Officials say Santolina delay in getting data to them led to 60-day Continuance
Project’s Zoning Request Suffers Setback
Opponents Score Rare Victory
BY ABQ FREE PRESS STAFF
Santolina opponents dressed as zombies disrupted a meeting of the Bernalillo County Planning Commission, which may have had a chilling effect as planning officials pushed back the expected date of the project’s next zoning hearing into January.
Opponents, who made post-Halloween use of their zombie outfits and makeup on Nov. 2, had expected to suffer another defeat, but commissioners chastised Santolina’s backers for providing requested information only at 4 p.m. Tuesday — too late, they said, to make an informed decision.
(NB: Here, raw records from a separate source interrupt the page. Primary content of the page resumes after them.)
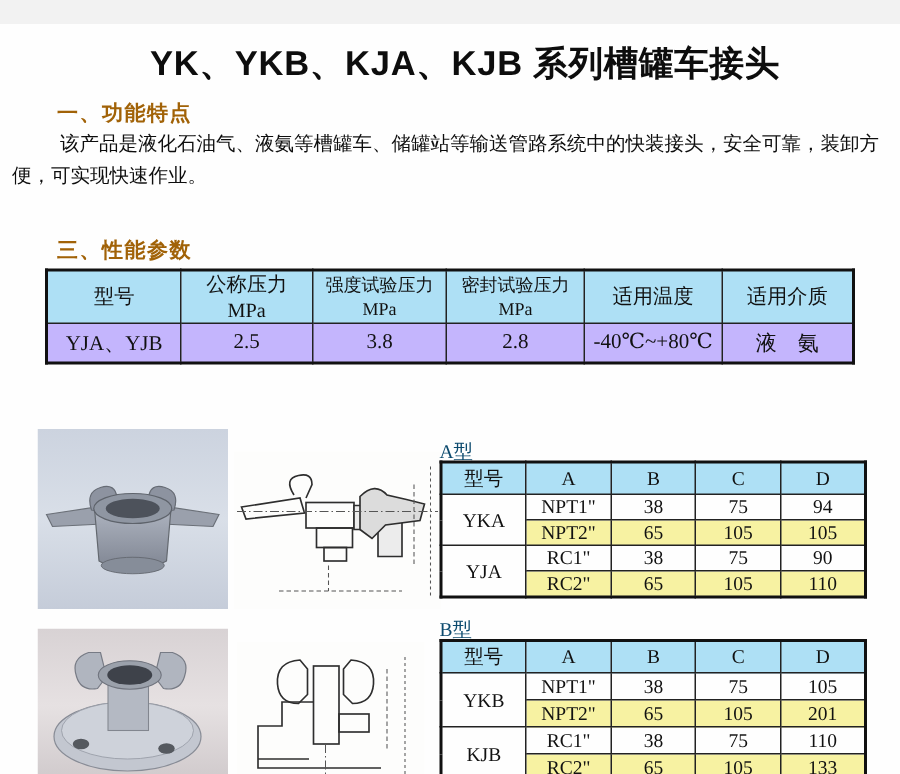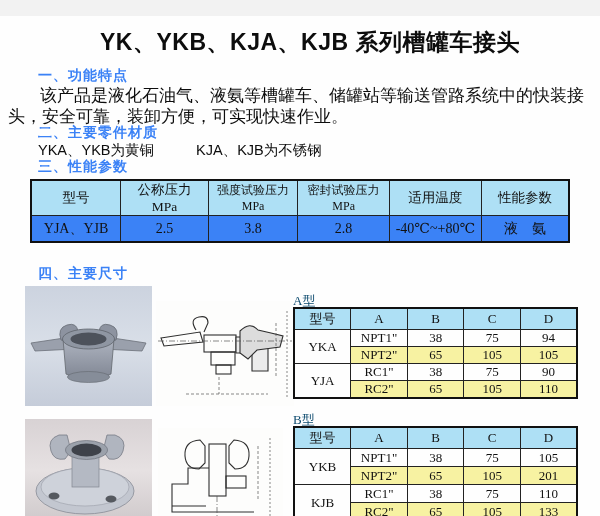--- a/index.html
+++ b/index.html
@@ -15,7 +15,7 @@
   }
   .sec-h {
     position:absolute; left:38px; font-size:14px; font-weight:bold;
-    color:#3b82f6; letter-spacing:1px;
+    color:#a16207; letter-spacing:1px;
   }
   .sec-h.s1 { top:51px; }
   .sec-h.s2 { top:108px; }

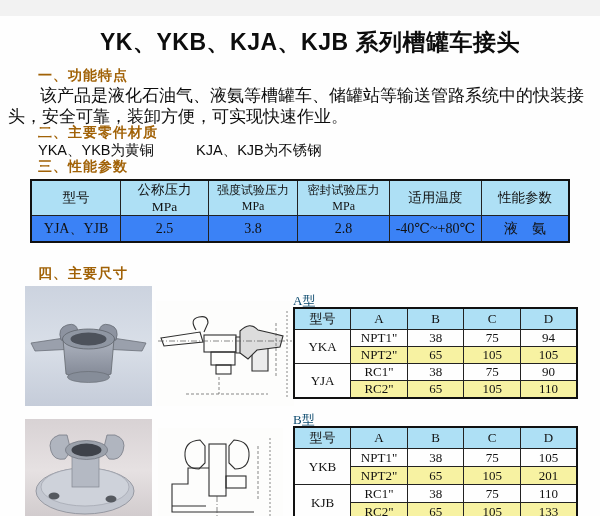--- a/index.html
+++ b/index.html
@@ -23,7 +23,7 @@
   .sec-h.s4 { top:249px; }
   .body-text {
     position:absolute; top:69px; left:8px; width:586px; margin:0;
-    font-size:17px; line-height:21px; text-indent:32px; color:#0d0d0d;
+    font-size:13px; line-height:21px; text-indent:32px; color:#0d0d0d;
   }
   .materials { position:absolute; top:125px; left:38px; font-size:14.5px; color:#0d0d0d; }
   .materials .m-left { margin-right:38px; }

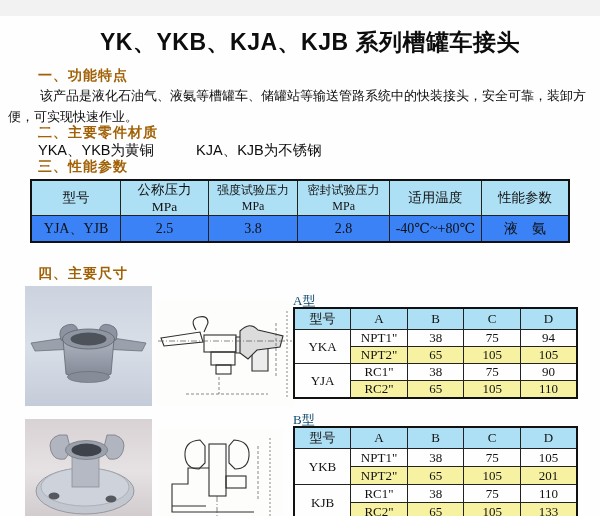--- a/index.html
+++ b/index.html
@@ -83,7 +83,6 @@
   <div class="sec-h s1">一、功能特点</div>
   <p class="body-text">该产品是液化石油气、液氨等槽罐车、储罐站等输送管路系统中的快装接头，安全可靠，装卸方便，可实现快速作业。</p>
 
-  <div class="sec-h s2">二、主要零件材质</div>
   <div class="materials">
     <span class="m-left">YKA、YKB为黄铜</span>
     <span class="m-right">KJA、KJB为不锈钢</span>

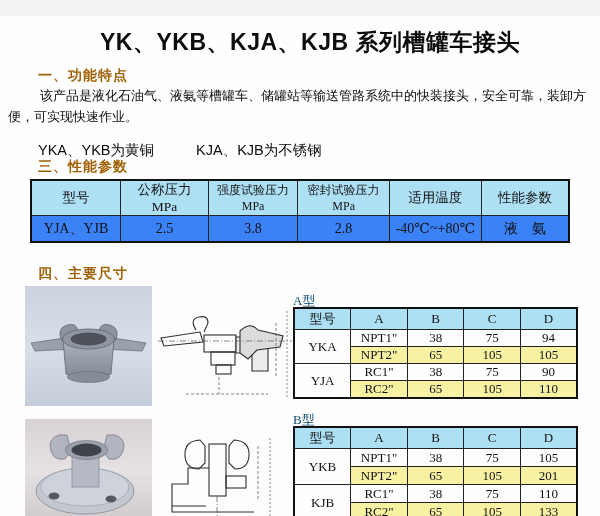--- a/index.html
+++ b/index.html
@@ -83,10 +83,6 @@
   <div class="sec-h s1">一、功能特点</div>
   <p class="body-text">该产品是液化石油气、液氨等槽罐车、储罐站等输送管路系统中的快装接头，安全可靠，装卸方便，可实现快速作业。</p>
 
-  <div class="materials">
-    <span class="m-left">YKA、YKB为黄铜</span>
-    <span class="m-right">KJA、KJB为不锈钢</span>
-  </div>
 
   <div class="sec-h s3">三、性能参数</div>
 

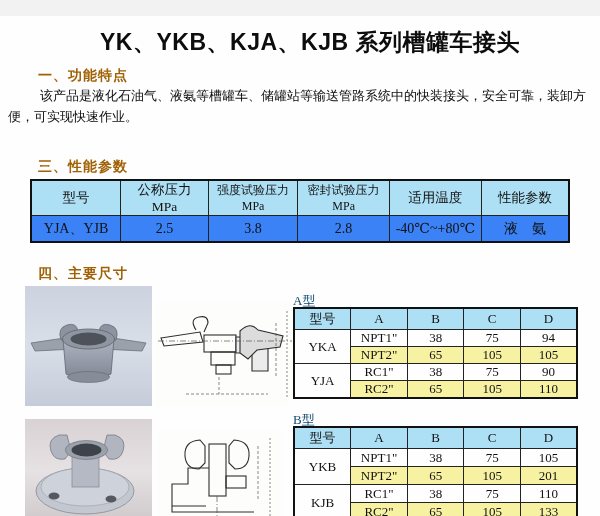--- a/index.html
+++ b/index.html
@@ -102,7 +102,7 @@
         <th class="narrow">强度试验压力MPa</th>
         <th class="narrow">密封试验压力MPa</th>
         <th>适用温度</th>
-        <th>性能参数</th>
+        <th>适用介质</th>
       </tr>
       <tr class="yellow">
         <td>YJA、YJB</td>

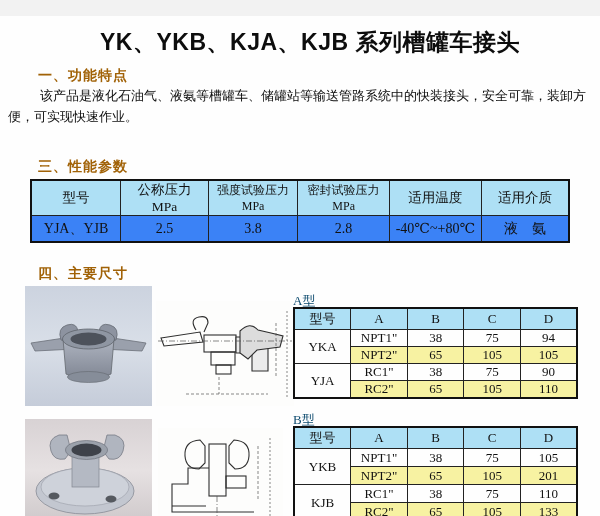--- a/index.html
+++ b/index.html
@@ -38,7 +38,7 @@
   .perf th, .perf td { border:1px solid #222; height:25px; padding:0 2px; font-weight:normal; }
   .perf th { background:#aee0f5; font-size:13.5px; }
   .perf th.narrow { font-size:12px;text-align:center; }
-  .perf tr.yellow td { background:#3b82f6; }
+  .perf tr.yellow td { background:#c4b5fd; }
   .perf col.c0 { width:90px; } .perf col.c1 { width:88px; }
   .perf col.c2 { width:90px; } .perf col.c3 { width:92px; }
   .perf col.c4 { width:92px; } .perf col.c5 { width:88px; }

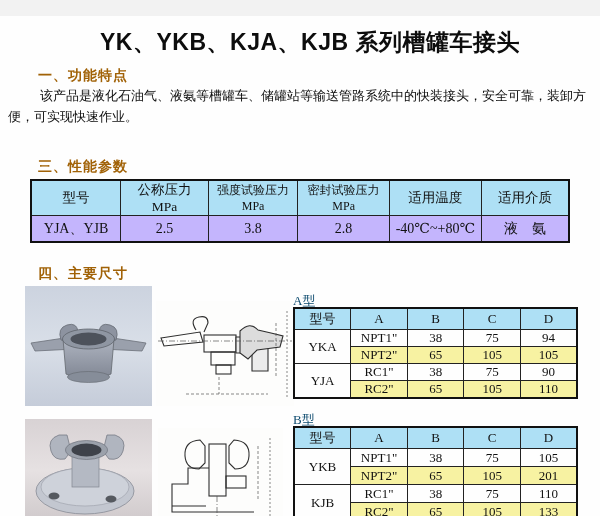--- a/index.html
+++ b/index.html
@@ -115,7 +115,6 @@
     </tbody>
   </table>
 
-  <div class="sec-h s4">四、主要尺寸</div>
 
   <div class="photo photo-a">
     <svg viewBox="0 0 127 120" preserveAspectRatio="none">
The planning commissioners voted 5-1 for a 60-day delay before the project will be heard again. Three commissioners said neither they nor the public have enough information to evaluate the project.
The next hearing for the 14,000-acre far West Side development will come on Nov. 18, when the county commission hears the developers’ request for authority to create tax incremental development district. TIDDs allow a portion of taxes generated by a new development to pay for infrastructure such as roads, water lines and sewers.
The proposal by Santolina would divert up to 75 percent of future gross receipts tax revenues generated by sales of goods within the mixed-use retail-residential development, and up to 45 percent of future property tax revenues to the developers, according to a resolution working its way through the county approval process.
Opponents charge that when Santolina was first proposed, its backers said no taxpayer dollars would be used to support it. Opponents, including the Southwest Organizing Project, charge that Santolina will destroy the farming culture of the South Valley and take water from other uses.
Western Albuquerque Land Holdings LLC, successor to the Atrisco Land Grant, is the developer.
“The developer has committed to pay 100 percent of the project infrastructure,” attorney John Salazar, who represents WALH, to the commission on May 28, 2015, during hearings on the Santolina master plan. And there’s no request for a subsidy. There’s been no request that the county provide incentives to bring this project to the county.”
Later, Salazar added, “There will be no subsidy for the developer.”
Just eight months later, though, Santolina officials asked the county to divert $2 billion of future county gross receipts and property tax money to the project to reimburse it for any infrastructure it builds. That request came in the form of a Feb. 29 application by Santolina for 40 TIDDs districts for the project that’s west of 118th Street and south of I-40.